The price of milk: we must value it more
Cost of living pressures are escalating, and milk prices are also rising. But what if a pint of milk was too cheap to start with?
British milk prices haven’t increased in the last 14 years and have in fact declined in real terms, and this poses serious risks for both our food security and the welfare of dairy cows.
British television viewers responded with outrage when a recent BBC Panorama show revealed scenes of animal abuse at a Welsh dairy farm. But this valid, high level of concern for dairy cows is in direct contrast to the low prices paid for their products.
Assaults on animals are criminal and unacceptable. But we shouldn’t tar all farmers with the same brush. And these isolated actions are not the revelatory answer to the question the show posed: “What is the true cost of milk?”
We should instead ask – why do we value milk so little? What kind of life must dairy cows live for the price we pay? How could their lives improve if we all paid a little more?
A new report by Kite Consulting revealed that UK raw milk prices have been lagging behind world prices. At the same time, ever increasing global dairy demand has outgrown supply.
This puts the British dairy industry in a position where the most financially viable option could be to further cut costs and maximise production to export liquid milk as a commodity.
With increasing demands on the animals, their welfare is likely to stay the same at best or get worse – especially as farm assurance scheme (like Red Tractor) are less important in global trading.

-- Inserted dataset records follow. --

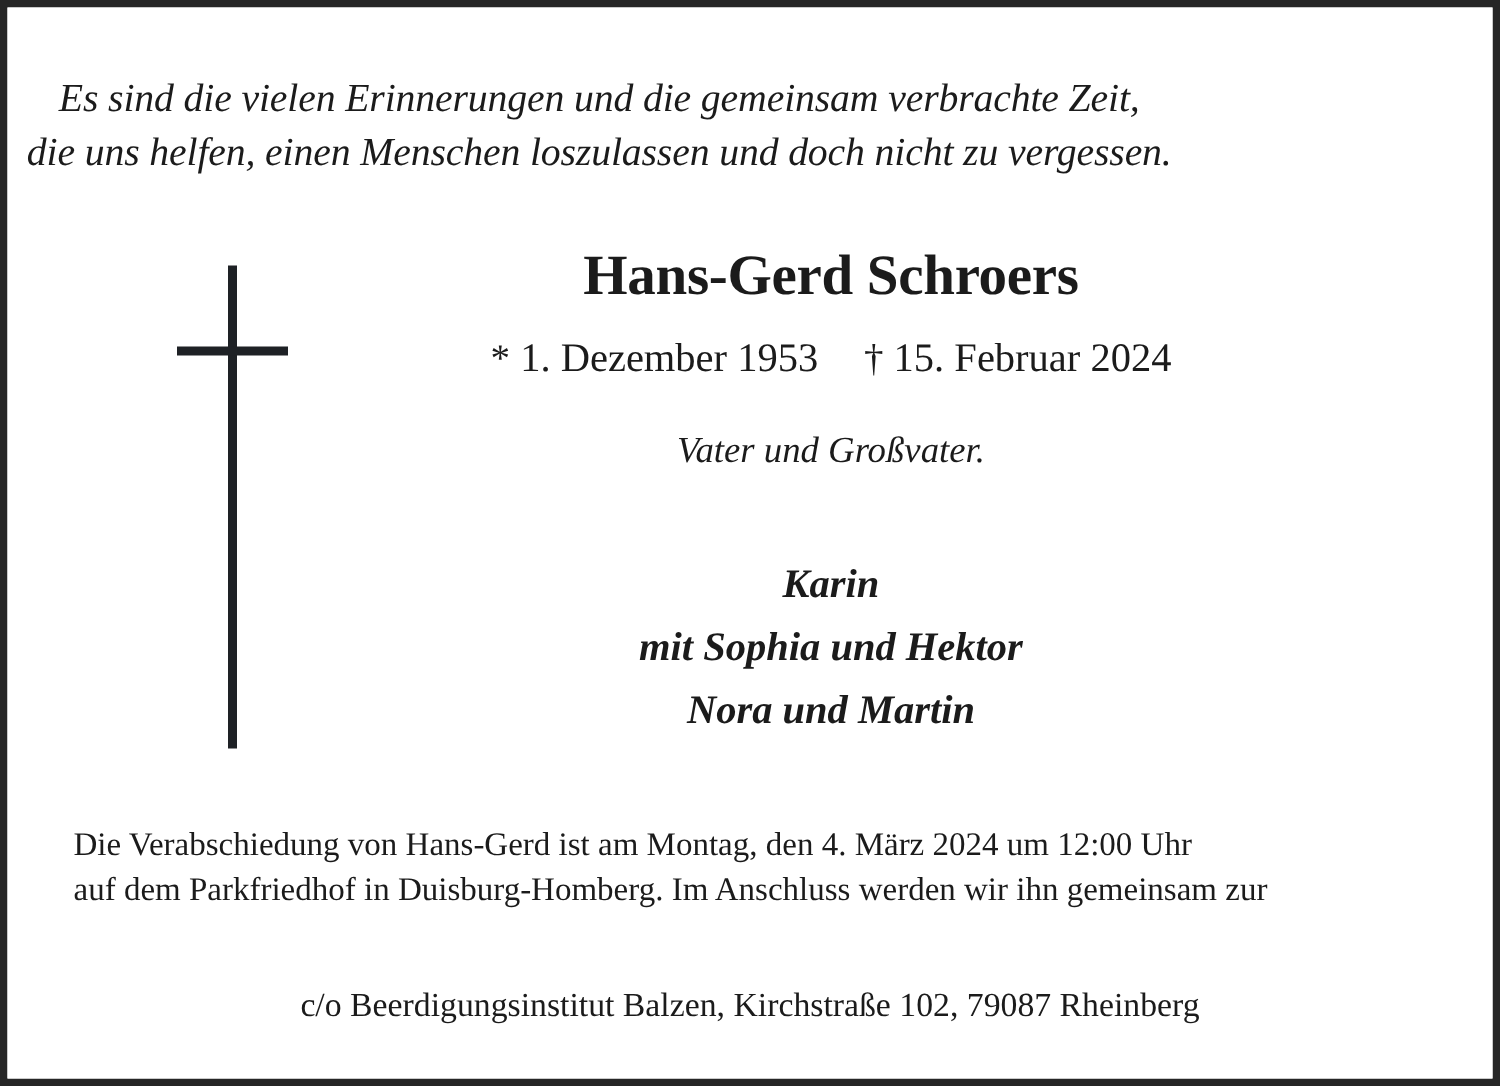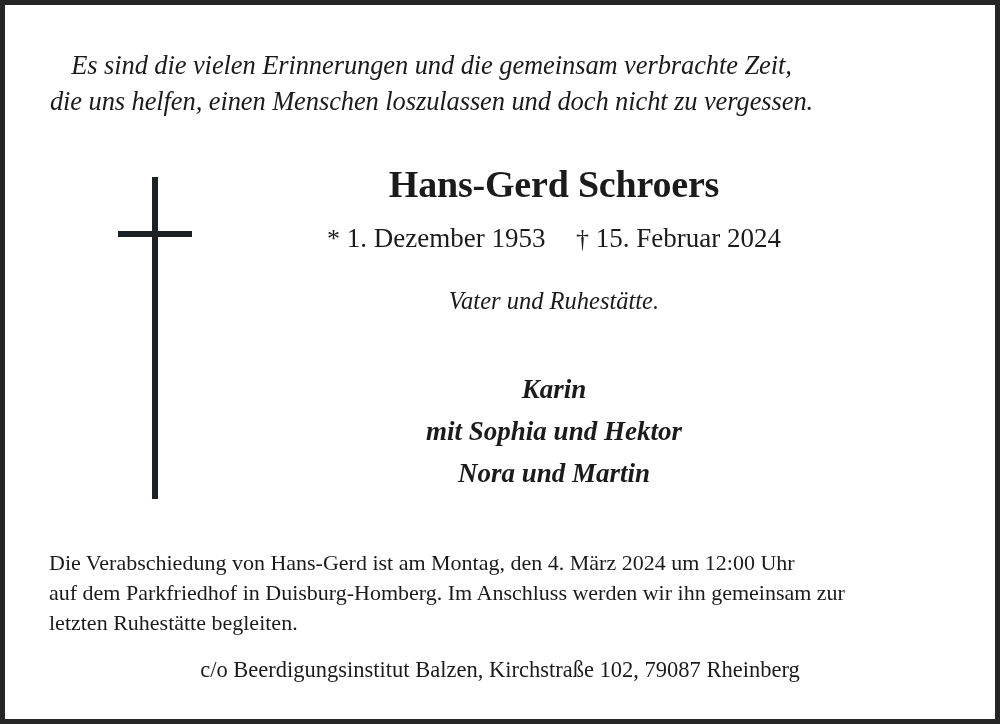--- a/index.html
+++ b/index.html
@@ -37,21 +37,20 @@
     position: absolute;
     left: 0;
     top: 42px;
     width: 789px;
     text-align: center;
     font-style: italic;
     font-size: 26.5px;
     line-height: 36px;
     letter-spacing: -0.1px;
     color: #1b1b1b;
-    padding-left: 32px;
   }
   .epigraph .ep-line { display: block; white-space: nowrap; }
 
   
   .cross {
     position: absolute;
     left: 113px;
     top: 172px;
     width: 74px;
     height: 322px;
@@ -175,35 +174,34 @@
 
       <div class="dates">
         <span class="sym">*</span>
         <span>1. Dezember 1953</span>
         <span class="gap"></span>
         <span class="sym">†</span>
         <span>15. Februar 2024</span>
       </div>
 
       <div class="mourn">
-        <span class="m-line">Vater und Ruhestätte.</span>
+        <span class="m-line">Vater und Großvater.</span>
       </div>
 
       <div class="survivors">
         <span class="s-line">Karin</span>
         <span class="s-line">mit Sophia und Hektor</span>
         <span class="s-line">Nora und Martin</span>
       </div>
 
     </div>
 
     <div class="details">
       <span class="d-line">Die Verabschiedung von Hans-Gerd  ist am Montag, den 4. März 2024  um 12:00 Uhr</span>
       <span class="d-line">auf dem Parkfriedhof in Duisburg-Homberg. Im Anschluss werden wir ihn gemeinsam zur</span>
-      <span class="d-line">letzten Ruhestätte begleiten.</span>
     </div>
 
     <div class="address">
       <span class="a-line">c/o Beerdigungsinstitut Balzen, Kirchstraße 102, 79087 Rheinberg</span>
     </div>
 
   </div>
 </div>
 
 </body></html>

If British farmers choose to sell their milk abroad, that could also threaten UK food security at a time when the Ukraine crisis is already posing risks to food supply chains across Europe.
The market has become completely dysfunctional if it becomes more profitable to export what is one of the ultimate perishable products, rather than to sell it to a public that wants to buy it, in one of the richest countries of the world.
British retailers and shoppers need to pay more
We are facing a cost-of-living crisis, and the impact this is having on people cannot be understated. But if we truly value British farmers and animal welfare, we need to pay a price for milk that ensures the farmer a good return while investing in a high welfare system.
At the very least, a dairy cow must be fed, housed, cared for, and milked. She needs shelter in cattle housing if wet weather requires it. She needs a nutritious diet – predominantly pasture based. Grass grows well in much of the UK, but not all year round so farmers must plan ahead to preserve forage as silage.
All dairy cows, no matter how well looked after, will need vet attention. They will need treating for anything from calving difficulties to lameness, which can be caused by standing on concrete for too long, or mastitis, a common udder infection.
Crucially, our dairy cows must give birth every year to produce milk, which itself must also be processed, bottled, and transported. Even before we think about what we can do to give her a good life, that’s an awful lot to ask from an animal – and from her farmer. But farmers are paid around 34 pence per litre – with supermarket shoppers expecting to pay less than a pound per litre, even with recent price rises.
We pay more for water
It is mind boggling that we regularly pay more for bottled water, the production of which doesn’t ask anything from an animal.
And yet there’s widespread surprise when people hear that factory dairy farming is on the rise in the UK, and that calves are separated from their mothers on most dairy farms.
Even most organic dairy farmers, who must abide by the strictest animal welfare and environmental standards, are yet to find a solution to this challenge while milk is so undervalued.
The Ethical Dairy, who are certified organic, keep calves with their mothers for several months, but they go down the high value artisan cheese and ice cream route to make a profit.
BBC Panorama pointed out that around a quarter of dairy farms are failing to break even, let alone capable of taking financial risks by trialling different production methods.
There remains just a small number of farmers, generally those with small herds who sell directly to the consumer, who can demand a price that allows them to practice systems where calves stay with their mothers.
Dairy farmers will provide whatever consumers want
The struggle for people to afford to feed themselves is a separate issue that needs to be tackled across society. For our part, we are working harder than ever to campaign for fairer food supply chains. And we are helping many schools, hospitals, local councils, and communities to grow and source healthier and more environmentally friendly food, through our Food for Life and Sustainable Food Places programmes.
But the current crisis doesn’t mean we should abandon the drive for better animal welfare standards – especially as we haven’t seen increases in the cost of milk for a long time. And if British milk is increasingly exported, we will likely end up paying more for it anyway.
If we want cows to spend more time outside, or want calves to stay with their mothers longer, we need to pay for it. We need to re-evaluate what we want from dairy farmers and work out what a fair price would be, rather than starting with the price the retailer would like to pay.
And our government must ensure vulnerable households can afford to eat, while also providing support and training to help farmers develop different systems.
Just 5p could make a huge difference
When you consider a dairy cow produces thousands of litres of milk in just one year, even just five extra pence per litre could make a huge difference.
It could provide security that is essential to helping all types of farmers trial higher welfare practices. When they are barely making ends meet, how can they be expected to take those risks?
A change to less but better – eating less meat and dairy over all so we can afford higher welfare products when we do – would also help cows, farmers, and the environment. We must do better to reflect the true value of milk – and that of the dairy cows and farmers who work so very hard to provide us with this staple.